Part of those controls require an annual certification from Novartis officers and employees that the applicable Novartis business unit is compliant with applicable Federal health care program and FDA requirements.

In addition, Novartis will design policies and procedures to ensure that Novartis' arrangements with specialty pharmacies are "used for legitimate and lawful purposes in accordance with the federal anti-kickback statute ... and other applicable Federal health care program and FDA requirements." All arrangements will be subject to a written review and approval process. The policies and procedures shall include requirements about the business need for the arrangements, the services provided under the arrangements, and the amount of compensation provided under the arrangements – including that the amount of compensation is fair market value for the service.
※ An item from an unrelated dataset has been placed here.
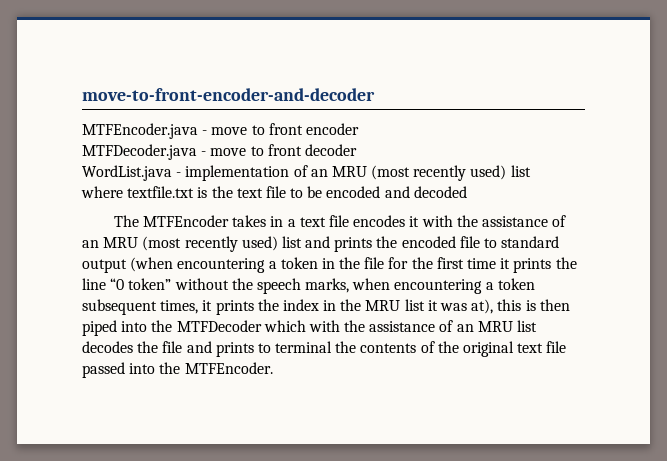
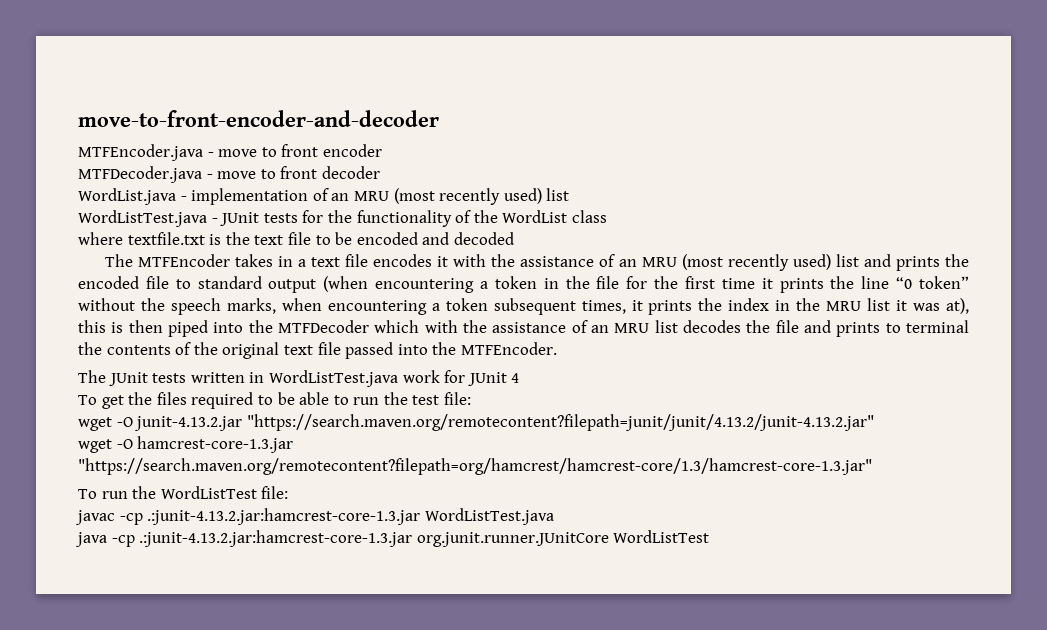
(531, 171) none -> [78,210,607,227] // WordListTest.java - JUnit tests for the functionality of the WordList class
(273, 368) none -> [78,370,520,387] [78,392,472,409] [78,414,874,431] [78,436,294,453] [78,458,872,475] [78,486,289,499] [75,508,554,525] [75,530,710,547] // The JUnit tests written in WordListTest.java work for JUnit 4 // To get the files required to be able to run the test file: // wget -O junit-4.13.2.jar "https://search.maven.org/remotecontent?filepath=junit/junit/4.13.2/junit-4.13.2.jar" // wget -O hamcrest-core-1.3.jar "https://search.maven.org/remotecontent?filepath=org/hamcrest/hamcrest-core/1.3/hamcrest-core-1.3.jar" // To run the WordListTest file: // javac -cp .:junit-4.13.2.jar:hamcrest-core-1.3.jar WordListTest.java // java -cp .:junit-4.13.2.jar:hamcrest-core-1.3.jar org.junit.runner.JUnitCore WordListTest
Within 120 days of the effective date of the addendum, Novartis is required to create procedures reasonably designed to ensure that each existing and new or renewed arrangement does not violate the anti-kickback statute or the regulations, directives, and guidance related to the statute. Each new or renewed arrangement must be set forth in writing and comply with the arrangements procedures. Each party to the arrangement must have a copy of its Code of Conduct and relevant policies and procedures relating to the anti-kickback statute. A certification must be signed that the parties shall not violate the anti-kickback statute with respect to the performance of the arrangement, and that certification must remain on file.

Novartis has stated that they will provide its contracted specialty pharmacies with a "clear understanding of the Novartis Code of Conduct and training on the policies that guide our activities to help ensure compliance with Federal Healthcare program requirements." Novartis has agreed to provide a comprehensive annual report to the government of on its compliance with the aforementioned, and other, CIA obligations.

Novartis insists that it is "committed to high standards of ethical business conduct" and now has a comprehensive compliance program in place to ensure its future responsible behavior.

Preet Bharara, the U.S. Attorney for Manhattan made a warning statement to all pharmaceutical companies, stating, "Novartis turned pharmacies that should have been disinterested healthcare providers into a biased sales force for the drug maker. Drug makers and their relationships with healthcare providers ... must comply with the Anti-Kickback Statute. If they don't we will bring all appropriate law enforcement tools to bear to ensure that they do."